Ратлидж ждал. Иногда молчать лучше, чем задавать вопросы.

— В самый первый раз, когда я ее встретил, рассказывал ей о Канаде — как там живется. Не знаю почему… мне хотелось чем-то ее зацепить, и я боялся, что, если я замолчу, она отвернется от меня. Я рассказывал ей, как мы сажали яблоневые сады на южных склонах гор, а затем прокладывали ирригационные каналы, делали деревянные желобы. Как мы добились успеха. Говорил о горных вершинах, на которых даже в мае лежит снег. Я болтал первое, что приходило мне в голову, лишь бы она по-прежнему смотрела на меня! И представьте, в театре она узнала меня и воскликнула: «Здравствуйте! Вы — тот человек, который живет с медведями гризли и лосями!»

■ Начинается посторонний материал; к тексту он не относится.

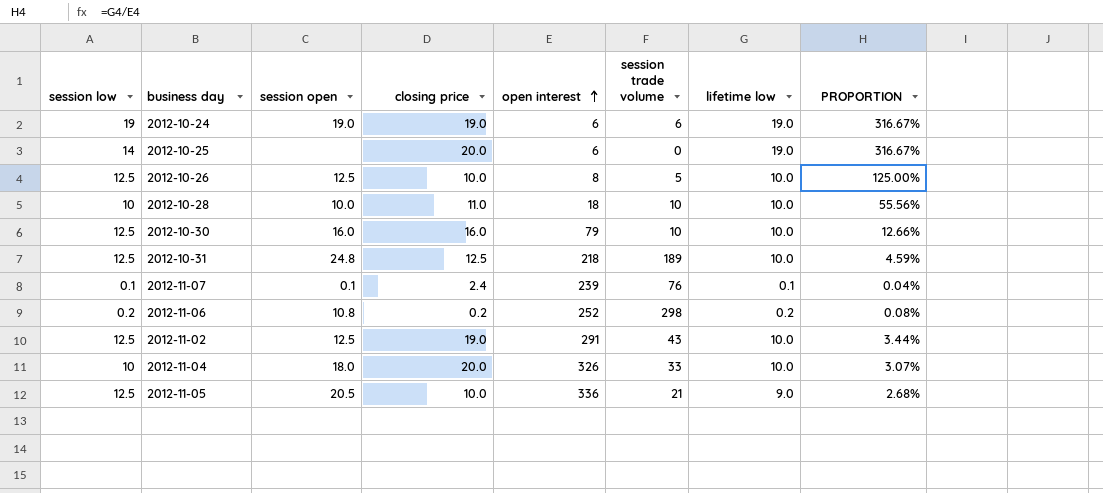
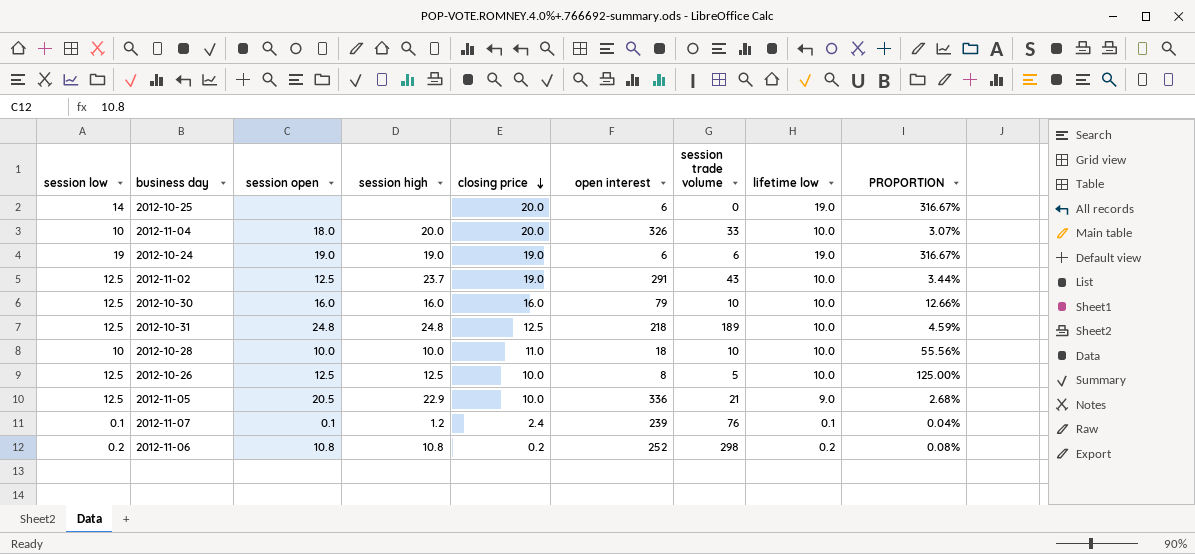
row order: open interest ascending -> closing price descending
column session high | position: none -> 4

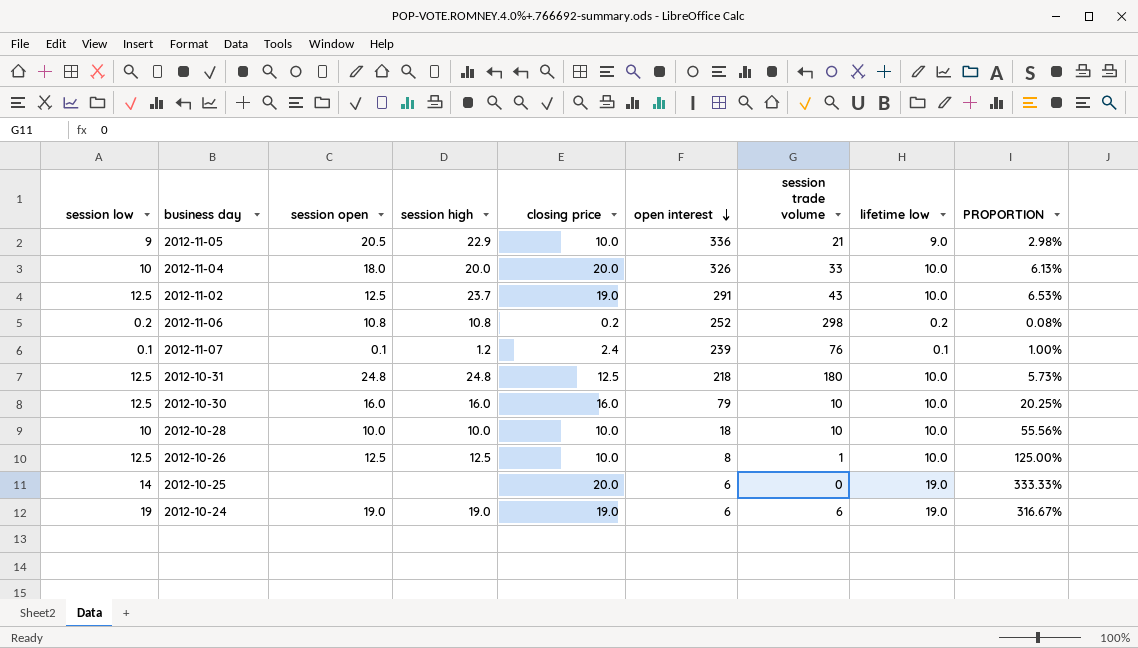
row order: closing price descending -> open interest descending
column PROPORTION | formula: [lifetime low] / [open interest] -> [closing price] / [open interest]
2012-11-05 | session low: 12.5 -> 9
2012-10-31 | session trade volume: 189 -> 180
2012-10-28 | closing price: 11.0 -> 10.0
2012-10-26 | session trade volume: 5 -> 1

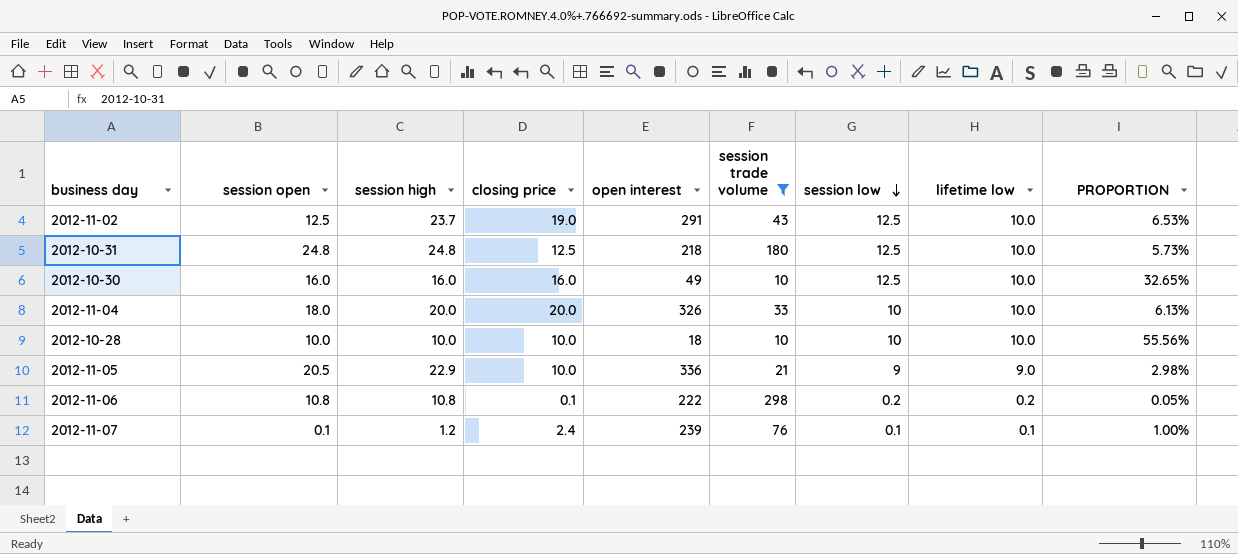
filter: none -> session trade volume >= 10
row order: open interest descending -> session low descending
column session low | position: 1 -> 7
2012-10-30 | open interest: 79 -> 49
2012-10-30 | PROPORTION: 20.25% -> 32.65%
2012-11-06 | closing price: 0.2 -> 0.1
2012-11-06 | open interest: 252 -> 222
2012-11-06 | PROPORTION: 0.08% -> 0.05%

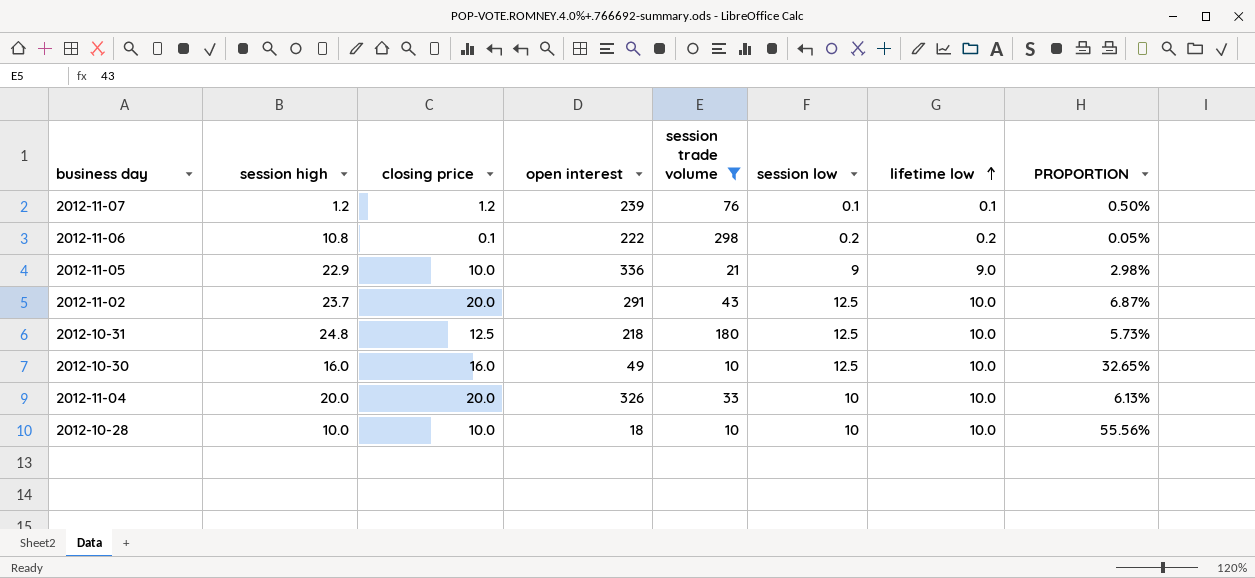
row order: session low descending -> lifetime low ascending
column session open | position: 2 -> none
2012-11-07 | closing price: 2.4 -> 1.2
2012-11-07 | PROPORTION: 1.00% -> 0.50%
2012-11-02 | closing price: 19.0 -> 20.0
2012-11-02 | PROPORTION: 6.53% -> 6.87%

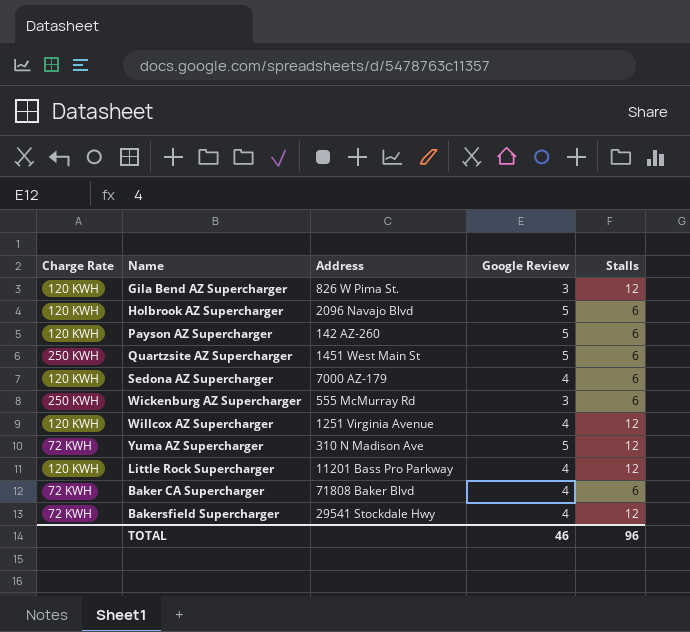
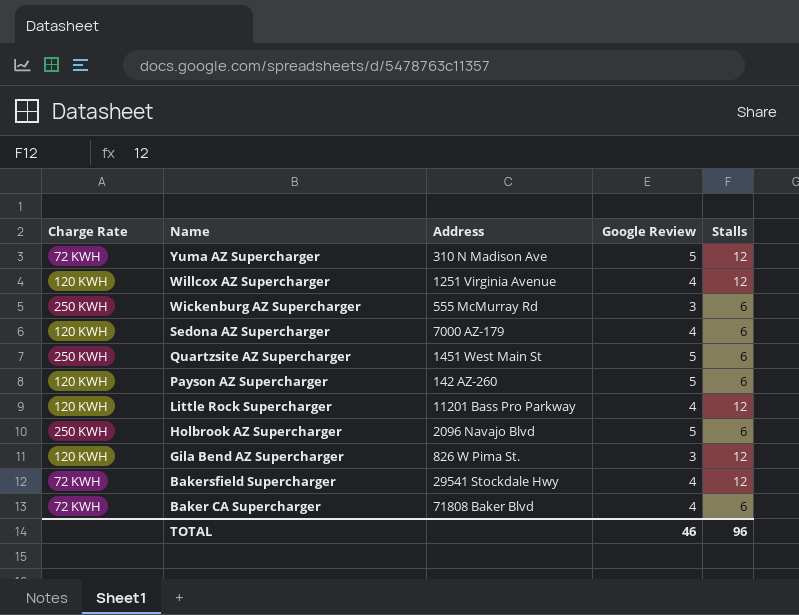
row order: none -> Name descending
Holbrook AZ Supercharger | Charge Rate: 120 KWH -> 250 KWH

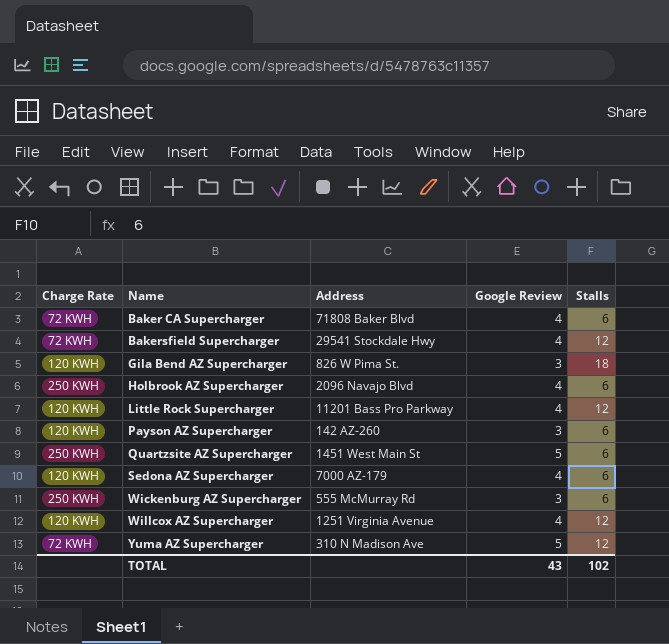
row order: Name descending -> Name ascending
Gila Bend AZ Supercharger | Stalls: 12 -> 18
Holbrook AZ Supercharger | Google Review: 5 -> 4
Payson AZ Supercharger | Google Review: 5 -> 3
TOTAL | Google Review: 46 -> 43
TOTAL | Stalls: 96 -> 102

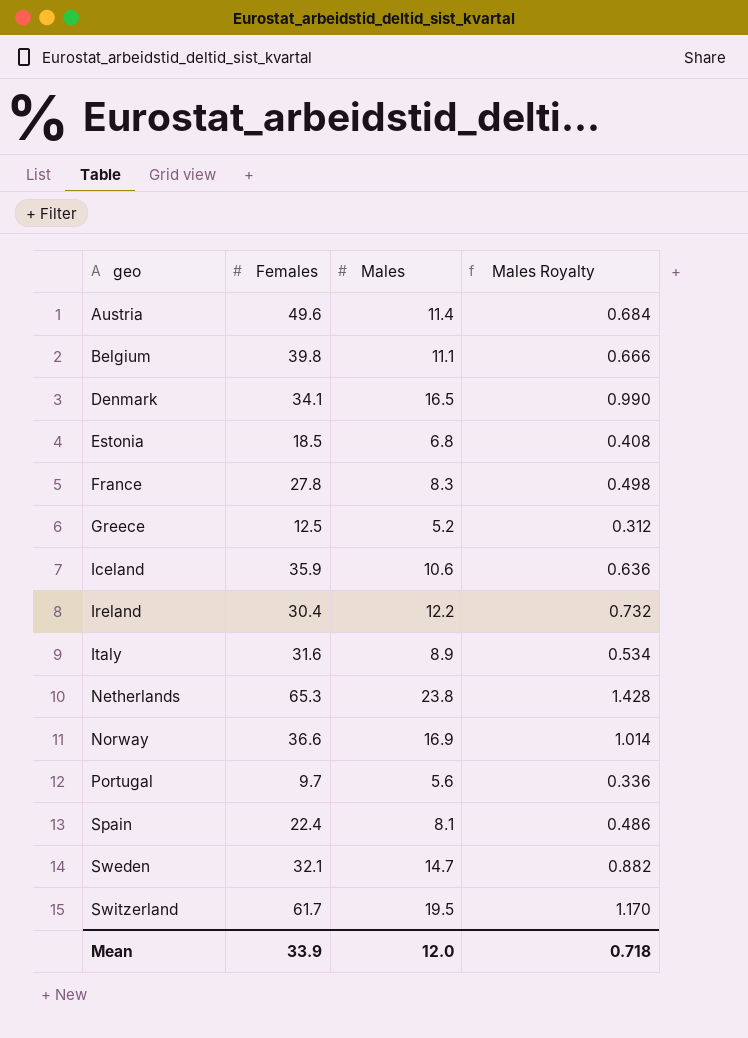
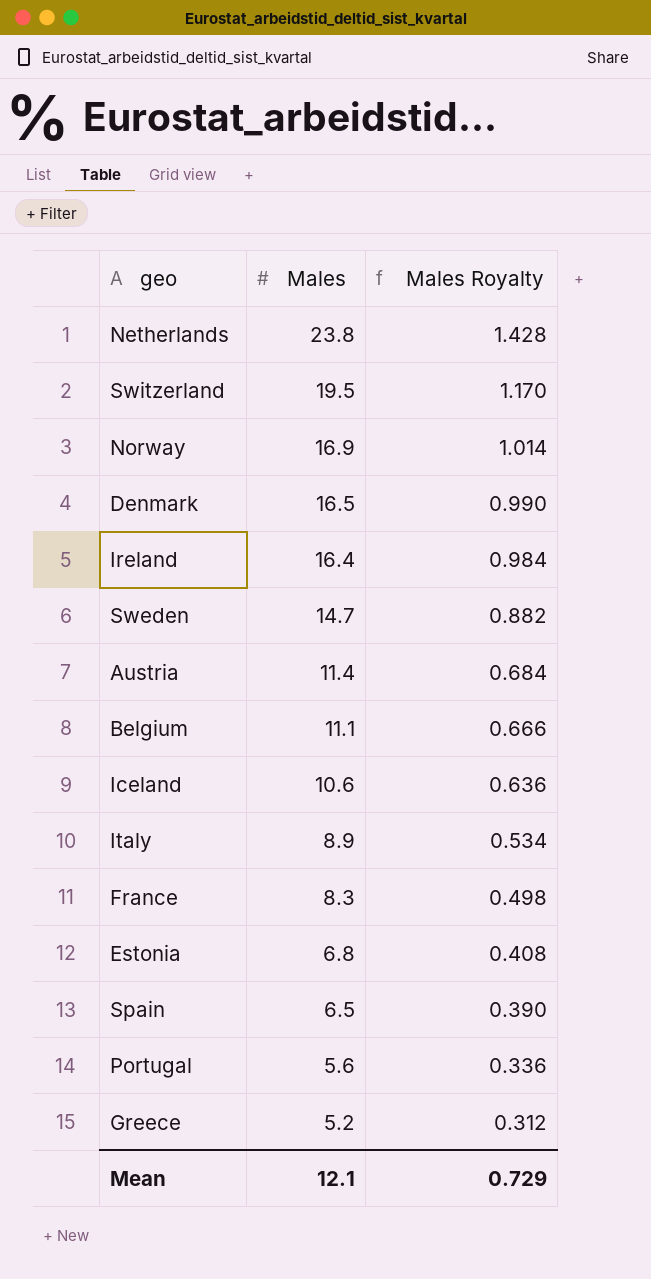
row order: geo ascending -> Males descending
column Females | position: 2 -> none
Ireland | Males: 12.2 -> 16.4
Ireland | Males Royalty: 0.732 -> 0.984
Spain | Males: 8.1 -> 6.5
Spain | Males Royalty: 0.486 -> 0.390
Mean | Males: 12.0 -> 12.1
Mean | Males Royalty: 0.718 -> 0.729

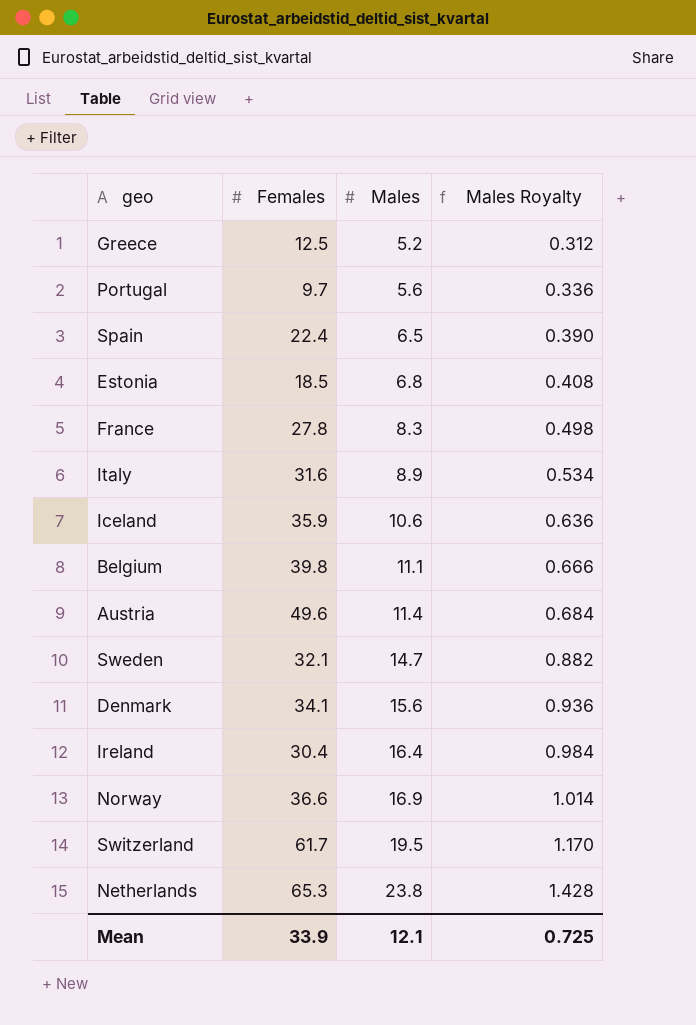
row order: Males descending -> Males ascending
column Females | position: none -> 2
Denmark | Males: 16.5 -> 15.6
Denmark | Males Royalty: 0.990 -> 0.936
Mean | Males Royalty: 0.729 -> 0.725

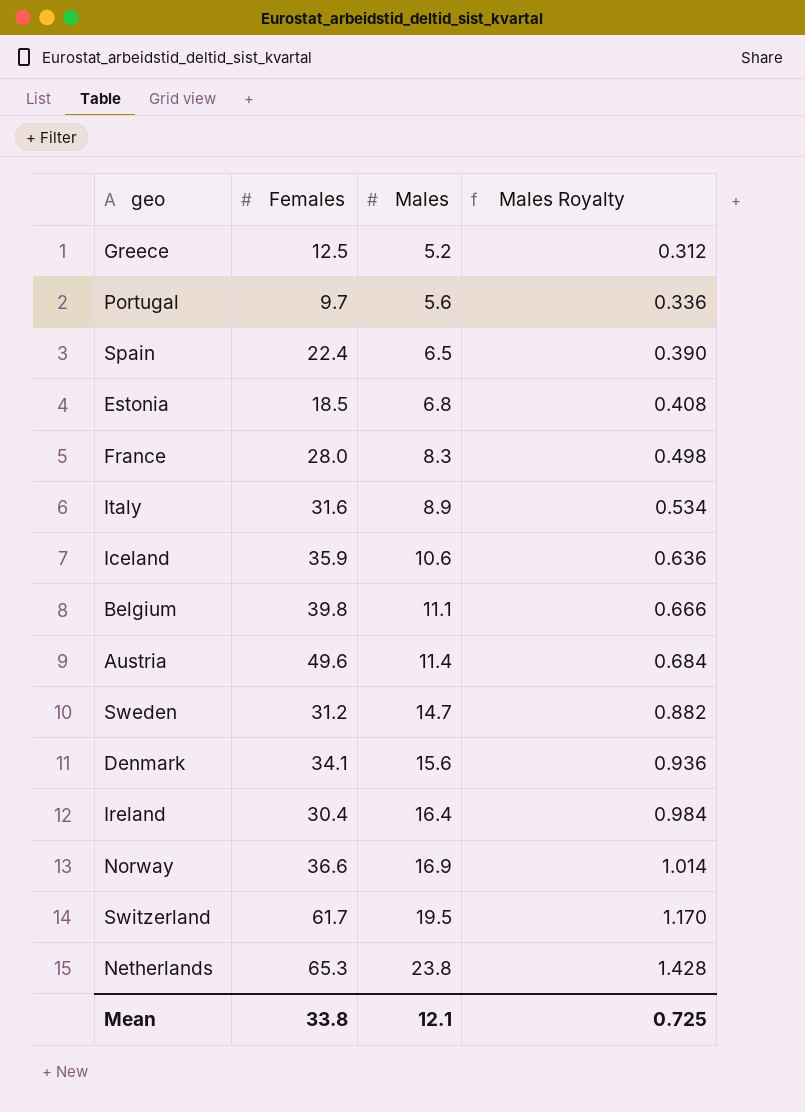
France | Females: 27.8 -> 28.0
Sweden | Females: 32.1 -> 31.2
Mean | Females: 33.9 -> 33.8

Шоу замолчал и мрачно уставился в пустую кружку.

— Потерял им счет, — признался он. — И с кольцами запутался. Больше не могу на них положиться. — Подняв голову, он сказал: — А вы почему ничего не пьете?

— Я на работе, — напомнил ему Ратлидж. — Что случилось после театра?

— Я сопровождал ее всюду, где она позволяла. Один день верховая прогулка, другой день теннис, третий — званый ужин. Любой предлог, лишь бы быть с ней. Я совсем потерял от нее голову. Но так и не понял, как она ко мне относится. То ли я для нее просто доступный кавалер, когда ей нужен был спутник с двумя ногами и двумя руками, который к тому же умеет танцевать. Врачи очень злились на меня. Говорили, что я слишком спешу жить, что такая бурная жизнь мешает моему выздоровлению. Мне было все равно. Чем дольше я оставался в Англии, тем счастливее я был!